# Favorite blue and purple eyeshadow for NC45 ladies



## makeupgirl (Jan 4, 2008)

Hello ladies, I'm new here. I was wondering what blue or purple eyeshadow is the favorite of NC45 ladies. Please if possible, provide the name and brand. I'm looking for a blue and purple eyeshadow that looks great on my skintone. Thanks ladies in advance


----------



## Starry (Jan 4, 2008)

I like to use both the violet and the teal pigments with a black base, if you are looking for something bright and bold.


----------



## makeupgirl (Jan 4, 2008)

thanks starry, I was looking for something for everyday use.


----------



## faifai (Jan 4, 2008)

NYX Chrome eyeshadow in Hard Core, a beautiful blue with gold and light green shimmer. The texture/color payoff are like Bare Minerals eye glimmers.

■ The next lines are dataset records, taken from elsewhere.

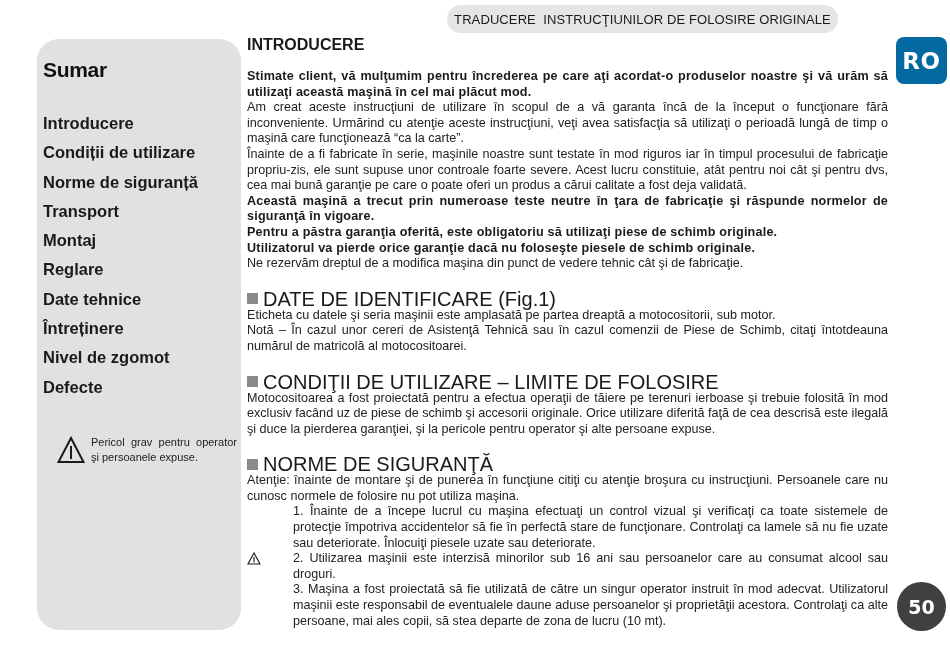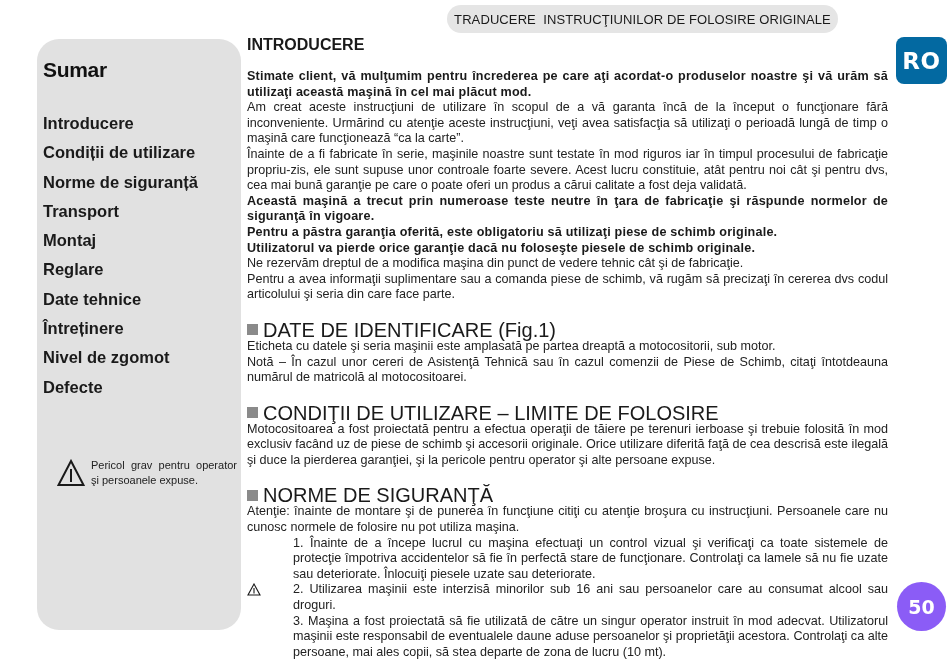--- a/index.html
+++ b/index.html
@@ -108,7 +108,6 @@
     <p class="b">Pentru a păstra garanţia oferită, este obligatoriu să utilizaţi piese de schimb originale.</p>
     <p class="b">Utilizatorul va pierde orice garanţie dacă nu foloseşte piesele de schimb originale.</p>
     <p>Ne rezervăm dreptul de a modifica maşina din punct de vedere tehnic cât şi de fabricaţie.</p>
-    <p>Pentru a avea informaţii suplimentare sau a comanda piese de schimb, vă rugăm să precizaţi în cererea dvs codul articolului şi seria din care face parte.</p>
   </section>
 
   <section>

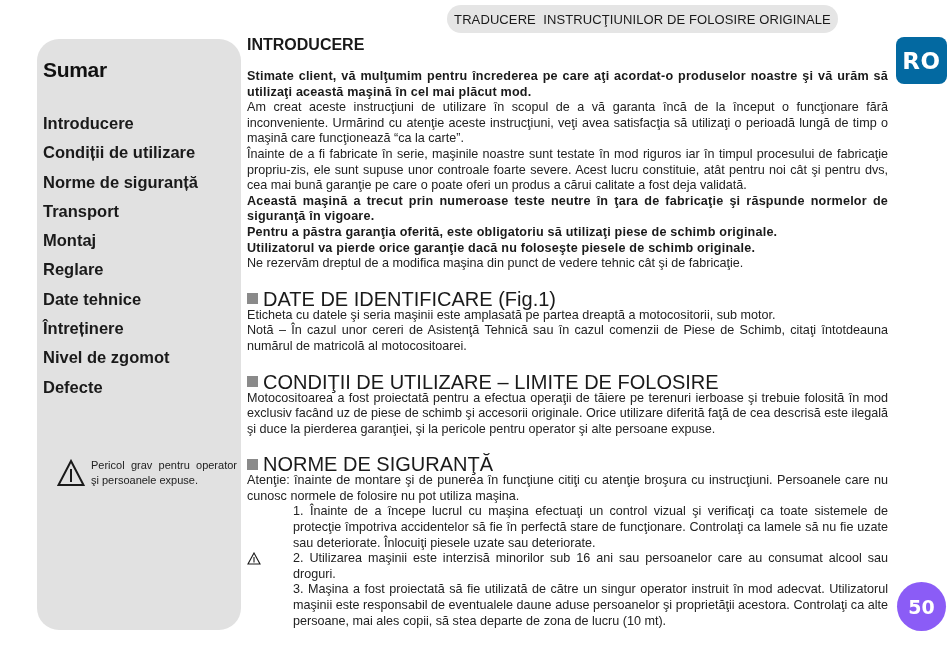--- a/index.html
+++ b/index.html
@@ -44,7 +44,7 @@
       white-space: nowrap;
     }
     .sidebar-warning {
-      position: absolute; left: 20px; top: 419px; width: 180px;
+      position: absolute; left: 20px; top: 396px; width: 180px;
       display: flex; align-items: flex-start; justify-content: flex-end;
     }
     .warn-icon-lg { width: 28px; height: 28px; flex: 0 0 28px; margin-right: 6px; margin-top: 1px; }

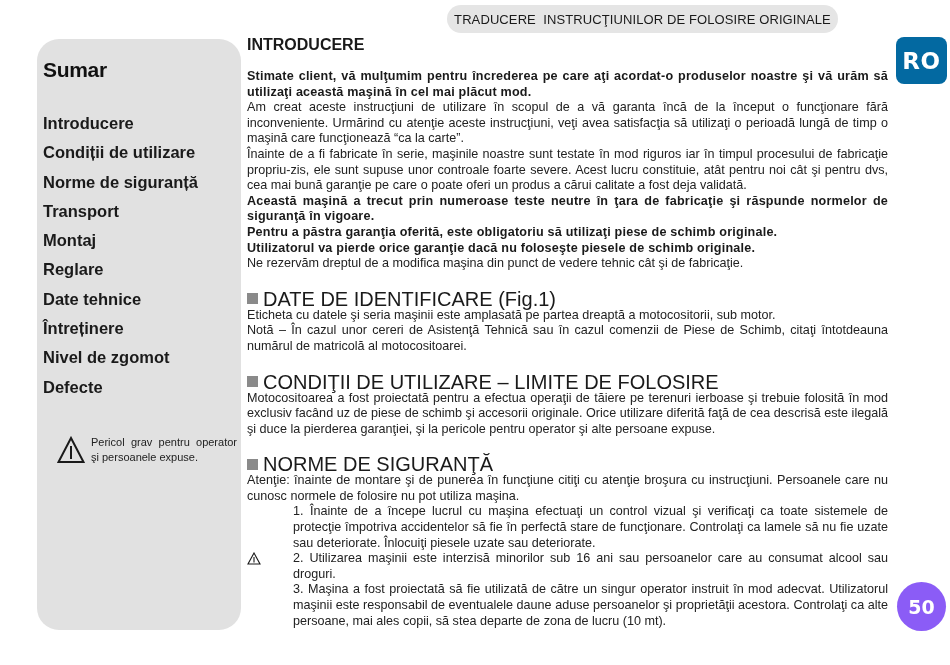--- a/index.html
+++ b/index.html
@@ -24,7 +24,7 @@
 
     .page-badge {
       position: absolute; left: 897px; top: 582px; width: 49px; height: 49px;
-      background: #8b5cf6; border-radius: 50%;
+      background: #404040; border-radius: 50%;
       display: flex; align-items: center; justify-content: center;
       color: #ffffff; font-family: "DejaVu Sans", sans-serif; font-weight: bold; font-size: 19px;
     }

NYX Ultra Pearl Mania in Purple.


----------



## L281173 (Jan 4, 2008)

I am an NC50
I love Milan Minerals Mineral Dusts in Extassy and Passion Play which are Purples.

For Blues - I love Mattese NYC's Mineral Eyeshadow in A-List which is a Midnight Blue
I also loved that Blue from Mac's C-Shock Line.
From Milan Minerals, I love the Mineral Dust in Black-N-Blue, Teal Me No Lies (Teal Blue) and Blue Jeans.


----------



## lilMAClady (Jan 4, 2008)

This isn't an everyday color necessarily but I would try MAC eyeshadow in clarity. I love it!


----------



## makeupgirl (Jan 5, 2008)

Thank you ladies, I'm writing all of these suggestions down. I can't wait to start looking.


----------



## mishameesh (Jan 5, 2008)

Hello!

I love blue e/s!  My faves are MAC Deep Truth, Freshwater, Tilt.  Oh, and Wet n Wild e/s trios in the blues- I don't know the name.
For purples, MAC Parfait Amour, Beautiful Iris, Floral Fantasy, and Milani Shock.


----------



## Isabel101 (Jan 6, 2008)

Mac Freshwater is a beautiful blue and Milani Shock is a gorgeous purple. I love them both.


----------



## QTAllStarGurl (Jan 6, 2008)

MAC Freshwater and Waternymph(LE) for purples Violet Pigment and Stars n' Rockets

Urban Decay Adore, Peace, and for purples Ransom or Fishnet

Milani Shock or the Wild Violets Quad is gorgeous


----------



## makeupgirl (Jan 6, 2008)

Thanks everyone, you ladies are good


----------



## nunu (Jan 7, 2008)

my fave blues are flashtrack, contrast, moons reflection, freshwater tilt, deep truth and teal pigment

my fave purples are fig 1, poisen pen, parafit amour and beauty marked.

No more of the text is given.